Publicado em O Estado de S. Paulo, 13/10/1998
SENAI: Contribuição compulsória ou voluntária?
A imprensa tem noticiado opiniões, até mesmo de empresários, contra a compulsoriedade de pagamento de 1% sobre a folha de salários, destinado ao SENAI e aos demais "Ss" que cuidam da formação de capital humano no Brasil.
Os que assim fazem, argumentam que tudo o que é bom, deve ser voluntário. Na medida em que as empresas avaliassem positivamente essas entidades, elas seriam mantidas pela indústria, comércio, transportes e agricultura sem nenhuma exigência legal. A voluntariedade funcionaria, assim, como um crivo de mercado para forçar os "Ss" a se manterem eficientes.
Esse questionamento provoca discussões controver-tidas. O International Journal of Manpower lançou um número duplo (Vol. 18 - nos. 1/2, 1997), focalizando exatamente os diversos modos de se financiar a formação de mão-de-obra.
Os artigos cobrem as mais variadas dimensões do problema. Uma delas diz respeito à racionalidade de conduta dos empresários dentro de uma economia competitiva. Em um mundo em que as tecnologias e os modos de produzir mudam a cada dia, trabalhadores capacitados constituem o capital mais precioso das empresas. Por isso, preparar bem um funcionário para depois perdê-lo para o seu concorrente, representa prejuízos de monta para quem nele investiu.
Por outro lado, recrutar quem foi preparado pelo concorrente constitui um esporte sedutor. Para qualquer em-presário, o melhor dos mundos é deixar os custos da capa-citação para os concorrentes e reter os benefícios para si.
Se todos os empresários assim agissem, ninguém investiria na preparação dos trabalhadores e a sociedade entraria em déficits crônicos de mão-de-obra capacitada. Esse é o drama do financiamento dos chamados bens públicos.
Os trabalhos resenhados na revista indicada revelam que na maioria dos países, os custos de preparação da força de trabalho são "bancados" pelas empresas e governos e, em certos casos, até mesmo pelos trabalhadores. A forma varia. Mas toda nação possui um sistema de financiamento público de formação de capital humano.
O SENAI, criado em 1942, inaugurou um modelo híbrido que logo se propagou por toda a América Latina. Conhecedores da lógica do individualismo, Roberto Simonsen, Euvaldo Lodi e outros empresários, manifestaram ao governo o seu propósito de fundar e administrar uma entidade de âmbito nacional, desde que o seu financiamento fosse garantido por uma contribuição compulsória de todos os industriais. O governo aceitou a proposta, garantindo a compulsoriedade por lei, e os empresários garantiram a implementação do projeto que, aliás, tem quase 60 anos.
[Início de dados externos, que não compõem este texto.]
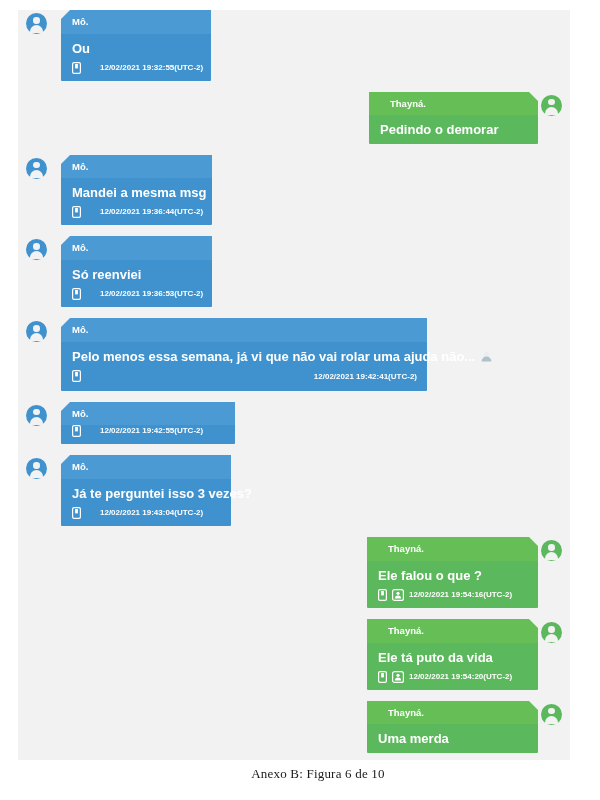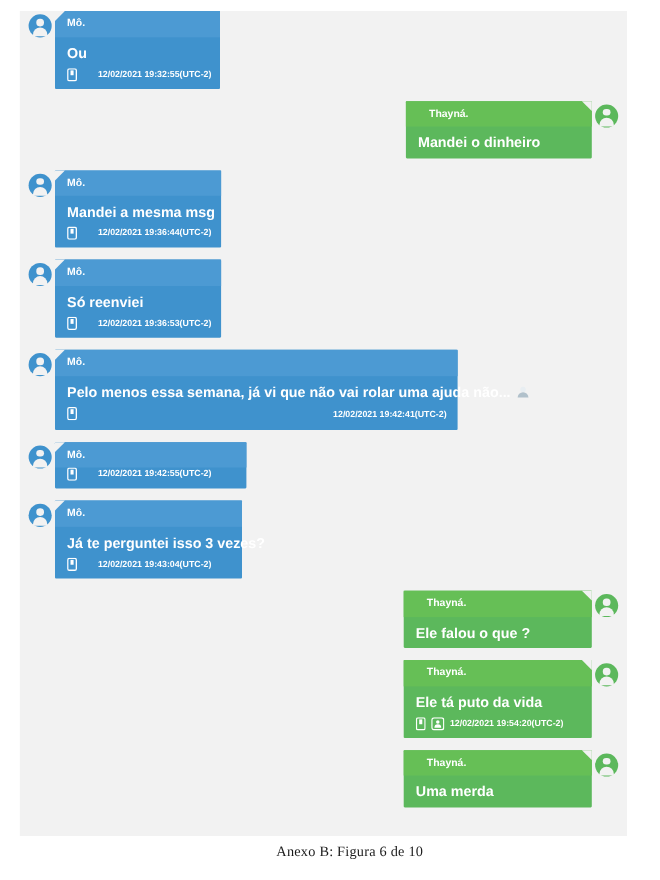--- a/index.html
+++ b/index.html
@@ -77,21 +77,21 @@
   
   .bubble {
     position: relative;
     min-width: 150px;
     color: #ffffff;
     border-radius: 1px;
   }
   .bubble.blue  { background: #3f92cd; }
   .bubble.green { background: #5cb85c; }
 
-  .bubble.blue  { margin-left: 3px; }
+  .bubble.blue  { margin-left: 14px; }
   .bubble.green { margin-right: 3px; }
 
   
   .bubble.blue::before {
     content: "";
     position: absolute;
     left: 0;
     top: 0;
     border-top: 9px solid #f2f2f2;
     border-right: 9px solid transparent;
@@ -184,21 +184,21 @@
               </svg>
             </span>
             <span class="timestamp">12/02/2021 19:32:55(UTC-2)</span>
           </div>
         </div>
       </div>
       <div class="msg-row right">
         <div class="bubble green" style="width: 169px;">
           <div class="bubble-name">Thayná.</div>
           <div class="bubble-text">
-            <span>Mandei o dinheiro</span>
+            <span>Pedindo o demorar</span>
           </div>
         </div>
         <div class="avatar green"></div>
       </div>
       <div class="msg-row left">
         <div class="avatar blue"></div>
         <div class="bubble blue" style="width: 151px;">
           <div class="bubble-name">Mô.</div>
           <div class="bubble-text">
             <span>Mandei a mesma msg</span>
@@ -285,52 +285,68 @@
             <span class="timestamp">12/02/2021 19:43:04(UTC-2)</span>
           </div>
         </div>
       </div>
       <div class="msg-row right">
         <div class="bubble green" style="width: 171px;">
           <div class="bubble-name">Thayná.</div>
           <div class="bubble-text">
             <span>Ele falou o que ?</span>
           </div>
-        </div>
-        <div class="avatar green"></div>
-      </div>
-      <div class="msg-row right">
-        <div class="bubble green" style="width: 171px;">
-          <div class="bubble-name">Thayná.</div>
-          <div class="bubble-text">
-            <span>Ele tá puto da vida</span>
-          </div>
           <div class="bubble-meta">
             <span class="ico">
               <svg width="9" height="12" viewBox="0 0 9 12">
                 <rect x="0.6" y="0.6" width="7.8" height="10.8" rx="1.4" ry="1.4" fill="none" stroke="#ffffff" stroke-width="1.2"></rect>
                 <rect x="3.1" y="2" width="2.8" height="4.4" fill="#ffffff"></rect>
               </svg>
             </span>
             <span class="ico">
               <svg width="12" height="12" viewBox="0 0 12 12">
                 <rect x="0.6" y="0.6" width="10.8" height="10.8" rx="2" ry="2" fill="none" stroke="#ffffff" stroke-width="1.2"></rect>
                 <circle cx="6" cy="4.3" r="1.6" fill="#ffffff"></circle>
                 <path d="M2.9 9.6a3.1 3.1 0 0 1 6.2 0z" fill="#ffffff"></path>
               </svg>
             </span>
-            <span class="timestamp">12/02/2021 19:54:20(UTC-2)</span>
+            <span class="timestamp">12/02/2021 19:54:16(UTC-2)</span>
           </div>
         </div>
         <div class="avatar green"></div>
       </div>
       <div class="msg-row right">
         <div class="bubble green" style="width: 171px;">
           <div class="bubble-name">Thayná.</div>
           <div class="bubble-text">
+            <span>Ele tá puto da vida</span>
+          </div>
+          <div class="bubble-meta">
+            <span class="ico">
+              <svg width="9" height="12" viewBox="0 0 9 12">
+                <rect x="0.6" y="0.6" width="7.8" height="10.8" rx="1.4" ry="1.4" fill="none" stroke="#ffffff" stroke-width="1.2"></rect>
+                <rect x="3.1" y="2" width="2.8" height="4.4" fill="#ffffff"></rect>
+              </svg>
+            </span>
+            <span class="ico">
+              <svg width="12" height="12" viewBox="0 0 12 12">
+                <rect x="0.6" y="0.6" width="10.8" height="10.8" rx="2" ry="2" fill="none" stroke="#ffffff" stroke-width="1.2"></rect>
+                <circle cx="6" cy="4.3" r="1.6" fill="#ffffff"></circle>
+                <path d="M2.9 9.6a3.1 3.1 0 0 1 6.2 0z" fill="#ffffff"></path>
+              </svg>
+            </span>
+            <span class="timestamp">12/02/2021 19:54:20(UTC-2)</span>
+          </div>
+        </div>
+        <div class="avatar green"></div>
+      </div>
+      <div class="msg-row right">
+        <div class="bubble green" style="width: 171px;">
+          <div class="bubble-name">Thayná.</div>
+          <div class="bubble-text">
             <span>Uma merda</span>
           </div>
         </div>
         <div class="avatar green"></div>
       </div>
     </div>
 
   <div id="caption">Anexo B: Figura 6 de 10</div>
 
 </div>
O objetivo básico foi o de implantar um sistema de formação profissional que beneficiasse a coletividade empresarial e os trabalhadores em geral, evitando-se que, pelo medo de perder para a concorrência, a maioria dos empresários deixasse de investir em capacitação profissio-nal.
Essa não é a única forma de se financiar a formação de capital humano. Há países que preferem conceder um incentivo para as empresas que investem em educação, saúde e preparação profissional. Outros exigem investimen-tos proporcionais às necessidades das empresas e, no caso de descumprimento, elas são obrigadas a recolher recursos que vão para um fundo que sustenta uma rêde pública de escolas profissionais.
A qualidade do capital humano do Brasil é extremamente precária para enfrentar a avassaladora revolução tecnológica. Nossa força de trabalho possui apenas 4 anos de escola - e má escola – enquanto a dos nossos principais concorrentes (Japão, Tigres Asiáticos e Estados Unidos) possui dez anos de boa escola, a que se somam cursos sérios de formação profissional mantidos pelas mais variadas formas de financiamento compulsório.
No momento em que se discute a reformulação do sistema tributário brasileiro, é legítimo questionar o posicionamento topográfico das contribuições das entidades que cuidam da formação de capital humano. Alguns defendem a sua manutenção na folha de pagamento. Outros desejam remetê-las para o faturamento ou até mesmo o lucro das empresas.
Todos esses são modos alternativos de se manter um financiamento compulsório da formação de capital humano no Brasil. Mas eles não deixam a menor margem empírica ou teórica para se defender a voluntariedade de contribuição nesse delicado terreno.